Unlike the civilizational approach and a commitment to community, Jacob’s third major contribution to RRC’s approach to rabbinical education would probably have baffled Kaplan. When Jacob became academic dean at RRC in 1989, he was determined to integrate spirituality into RRC’s curriculum and rabbinic training. At this point, there was burgeoning interest in, and experimentation with, Jewish spirituality in some parts of the Jewish landscape, However, there was not a lot of clarity about the definition of spirituality or the practices to enact it. Spirituality certainly wasn’t part of the training of rabbis! Jacob recounts a moment at a gathering for recipients of grants from the Cummings Foundation to discuss Jewish spirituality. Someone asked, “What is spirituality?” After a moment of silence, Jacob responded: “a practice of reaching upward or inward to connect with everything in the cosmos or to find depth internally towards the end of seeing things in a new way.” And so an era’s working definition of spirituality was born!

Under Jacob’s leadership and with support from the Cummings Foundation, RRC initiated a series of spirituality initiatives — meditation opportunities, spiritual hevrutot and journaling groups.

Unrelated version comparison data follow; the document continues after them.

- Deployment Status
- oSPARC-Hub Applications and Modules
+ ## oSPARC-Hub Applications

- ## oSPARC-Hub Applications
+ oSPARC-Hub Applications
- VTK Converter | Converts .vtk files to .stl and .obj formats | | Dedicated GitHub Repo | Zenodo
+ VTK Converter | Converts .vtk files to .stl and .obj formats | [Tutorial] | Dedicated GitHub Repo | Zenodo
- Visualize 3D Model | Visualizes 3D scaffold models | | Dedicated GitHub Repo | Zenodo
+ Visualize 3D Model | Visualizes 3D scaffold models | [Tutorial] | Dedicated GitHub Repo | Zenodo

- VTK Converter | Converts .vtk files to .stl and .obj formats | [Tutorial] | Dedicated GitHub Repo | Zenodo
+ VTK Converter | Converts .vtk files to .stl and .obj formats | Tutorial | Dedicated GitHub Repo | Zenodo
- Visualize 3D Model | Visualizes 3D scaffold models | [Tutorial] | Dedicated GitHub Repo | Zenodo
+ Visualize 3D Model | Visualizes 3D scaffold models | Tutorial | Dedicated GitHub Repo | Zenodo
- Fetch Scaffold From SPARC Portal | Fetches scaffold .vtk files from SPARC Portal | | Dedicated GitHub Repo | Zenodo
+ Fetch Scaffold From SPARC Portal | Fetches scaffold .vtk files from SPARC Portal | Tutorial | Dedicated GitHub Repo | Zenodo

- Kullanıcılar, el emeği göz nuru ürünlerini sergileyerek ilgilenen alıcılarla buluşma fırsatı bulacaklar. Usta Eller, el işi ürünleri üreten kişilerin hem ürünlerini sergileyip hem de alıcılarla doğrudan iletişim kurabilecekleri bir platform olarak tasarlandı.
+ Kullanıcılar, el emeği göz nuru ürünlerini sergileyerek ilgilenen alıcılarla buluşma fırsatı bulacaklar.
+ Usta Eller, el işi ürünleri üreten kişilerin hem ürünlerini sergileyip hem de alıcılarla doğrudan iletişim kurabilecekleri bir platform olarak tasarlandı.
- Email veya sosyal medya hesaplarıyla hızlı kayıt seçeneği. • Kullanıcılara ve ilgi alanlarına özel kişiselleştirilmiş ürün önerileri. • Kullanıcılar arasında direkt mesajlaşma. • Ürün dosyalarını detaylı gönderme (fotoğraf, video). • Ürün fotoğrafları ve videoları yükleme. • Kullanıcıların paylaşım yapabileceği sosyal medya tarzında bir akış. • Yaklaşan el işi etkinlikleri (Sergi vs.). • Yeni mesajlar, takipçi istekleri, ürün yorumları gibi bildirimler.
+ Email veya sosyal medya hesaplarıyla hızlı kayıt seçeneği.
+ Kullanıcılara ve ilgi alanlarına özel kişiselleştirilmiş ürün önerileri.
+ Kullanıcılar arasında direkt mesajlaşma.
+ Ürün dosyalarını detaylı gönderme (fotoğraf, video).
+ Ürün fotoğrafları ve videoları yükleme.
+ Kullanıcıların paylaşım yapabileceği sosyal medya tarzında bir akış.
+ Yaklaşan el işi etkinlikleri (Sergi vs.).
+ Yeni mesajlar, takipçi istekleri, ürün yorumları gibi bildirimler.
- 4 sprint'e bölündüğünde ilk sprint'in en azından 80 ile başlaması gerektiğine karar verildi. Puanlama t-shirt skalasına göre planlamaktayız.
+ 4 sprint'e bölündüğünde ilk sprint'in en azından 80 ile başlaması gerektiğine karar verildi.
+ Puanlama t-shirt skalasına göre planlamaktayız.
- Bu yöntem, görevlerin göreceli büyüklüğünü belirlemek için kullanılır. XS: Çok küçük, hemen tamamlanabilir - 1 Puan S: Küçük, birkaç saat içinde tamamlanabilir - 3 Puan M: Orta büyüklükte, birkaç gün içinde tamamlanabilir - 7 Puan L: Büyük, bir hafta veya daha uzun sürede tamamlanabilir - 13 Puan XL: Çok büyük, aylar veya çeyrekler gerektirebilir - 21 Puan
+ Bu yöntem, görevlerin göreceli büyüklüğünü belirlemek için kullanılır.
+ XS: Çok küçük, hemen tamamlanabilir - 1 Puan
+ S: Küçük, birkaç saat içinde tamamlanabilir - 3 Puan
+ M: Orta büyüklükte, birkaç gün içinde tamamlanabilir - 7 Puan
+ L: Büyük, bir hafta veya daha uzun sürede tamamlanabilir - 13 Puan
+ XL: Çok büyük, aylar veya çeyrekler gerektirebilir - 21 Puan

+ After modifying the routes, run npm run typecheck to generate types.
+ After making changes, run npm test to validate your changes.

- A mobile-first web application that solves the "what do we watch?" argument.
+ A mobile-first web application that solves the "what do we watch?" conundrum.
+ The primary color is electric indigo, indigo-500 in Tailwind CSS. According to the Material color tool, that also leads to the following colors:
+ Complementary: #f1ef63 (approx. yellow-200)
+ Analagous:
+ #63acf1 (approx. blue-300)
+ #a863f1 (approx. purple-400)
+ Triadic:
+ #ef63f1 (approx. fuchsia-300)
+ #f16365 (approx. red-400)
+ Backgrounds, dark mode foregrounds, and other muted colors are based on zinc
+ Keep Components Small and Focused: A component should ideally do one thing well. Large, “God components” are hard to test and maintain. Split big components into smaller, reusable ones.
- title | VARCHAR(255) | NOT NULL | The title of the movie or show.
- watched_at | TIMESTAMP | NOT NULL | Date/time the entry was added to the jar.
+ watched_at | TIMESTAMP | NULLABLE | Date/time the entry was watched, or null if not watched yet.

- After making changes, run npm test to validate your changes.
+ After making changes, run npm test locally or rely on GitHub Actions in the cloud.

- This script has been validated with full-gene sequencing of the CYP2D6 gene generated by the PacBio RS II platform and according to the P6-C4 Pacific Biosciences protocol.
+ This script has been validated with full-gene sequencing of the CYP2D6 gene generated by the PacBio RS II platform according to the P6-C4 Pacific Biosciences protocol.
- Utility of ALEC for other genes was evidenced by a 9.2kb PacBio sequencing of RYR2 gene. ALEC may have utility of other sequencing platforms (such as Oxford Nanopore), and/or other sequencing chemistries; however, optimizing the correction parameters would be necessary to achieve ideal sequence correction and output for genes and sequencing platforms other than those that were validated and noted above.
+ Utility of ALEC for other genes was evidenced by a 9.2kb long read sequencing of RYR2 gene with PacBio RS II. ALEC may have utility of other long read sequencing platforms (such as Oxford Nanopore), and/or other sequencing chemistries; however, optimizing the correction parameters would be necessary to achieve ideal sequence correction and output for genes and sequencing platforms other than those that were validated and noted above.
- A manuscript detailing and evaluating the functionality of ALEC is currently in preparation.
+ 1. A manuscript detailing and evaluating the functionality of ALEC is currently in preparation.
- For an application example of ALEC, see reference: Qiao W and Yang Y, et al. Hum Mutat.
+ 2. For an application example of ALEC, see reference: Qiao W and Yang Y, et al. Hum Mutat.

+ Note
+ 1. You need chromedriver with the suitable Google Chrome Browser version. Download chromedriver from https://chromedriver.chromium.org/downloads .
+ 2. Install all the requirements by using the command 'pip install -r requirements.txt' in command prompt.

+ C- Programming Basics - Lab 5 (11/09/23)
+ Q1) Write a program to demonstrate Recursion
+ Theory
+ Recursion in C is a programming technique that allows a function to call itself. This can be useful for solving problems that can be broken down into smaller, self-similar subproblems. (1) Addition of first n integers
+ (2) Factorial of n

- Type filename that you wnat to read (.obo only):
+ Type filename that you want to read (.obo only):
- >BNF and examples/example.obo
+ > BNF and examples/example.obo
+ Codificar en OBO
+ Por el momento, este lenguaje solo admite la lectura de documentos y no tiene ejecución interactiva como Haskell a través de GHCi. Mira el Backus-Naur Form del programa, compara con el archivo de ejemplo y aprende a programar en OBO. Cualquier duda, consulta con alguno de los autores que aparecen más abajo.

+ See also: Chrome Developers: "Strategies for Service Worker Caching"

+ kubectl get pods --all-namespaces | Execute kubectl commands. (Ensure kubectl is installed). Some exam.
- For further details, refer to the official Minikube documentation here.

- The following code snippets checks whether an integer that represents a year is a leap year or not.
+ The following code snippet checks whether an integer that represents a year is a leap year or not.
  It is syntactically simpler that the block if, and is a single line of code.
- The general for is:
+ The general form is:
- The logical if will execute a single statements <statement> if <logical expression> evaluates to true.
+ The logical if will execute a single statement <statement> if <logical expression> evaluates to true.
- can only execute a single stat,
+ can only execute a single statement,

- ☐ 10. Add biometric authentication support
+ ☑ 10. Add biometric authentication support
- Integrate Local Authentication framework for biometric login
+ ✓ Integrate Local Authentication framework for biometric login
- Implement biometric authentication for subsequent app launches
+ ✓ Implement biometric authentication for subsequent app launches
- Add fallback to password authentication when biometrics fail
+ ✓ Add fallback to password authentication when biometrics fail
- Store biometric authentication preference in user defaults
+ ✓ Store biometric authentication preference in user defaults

Jacob notes that while each of these had their devotees, none of them gained significant traction until he, along with our colleague, Bobbi Breitman, began to engage with spiritual direction (at that point, a largely Christian enterprise), and to develop a Jewish spiritual direction practice that was largely incubated at RRC and continues to thrive here even as it has been taken up at other rabbinical schools and throughout the Jewish world. Today, the vast majority of RRC students engage in spiritual direction with many students noting it as one of the most impactful elements of their RRC careers. The presence of so many students who have strengthened their spiritual muscles, including their ability to see, experience and talk about the presence of the sacred in their lives, transforms the experience of Reconstructionist rabbinical training and service. Whether they are in the beit midrash, around the seminar table or at a bedside or board meeting, our students and alumni make the sacred visible and palpable to their teachers, their colleagues and the people they serve.

Jacob has been a student, faculty member, dean and faculty member again at RRC. In those years, we, like all healthy and authentically Jewish “civilizations,” have changed. In each iteration of the curriculum and generational shift in the student body, we continue to reconstruct Jacob’s Torah of Jewish civilization, community and spirituality in our training of successive generations of Reconstructionist rabbis.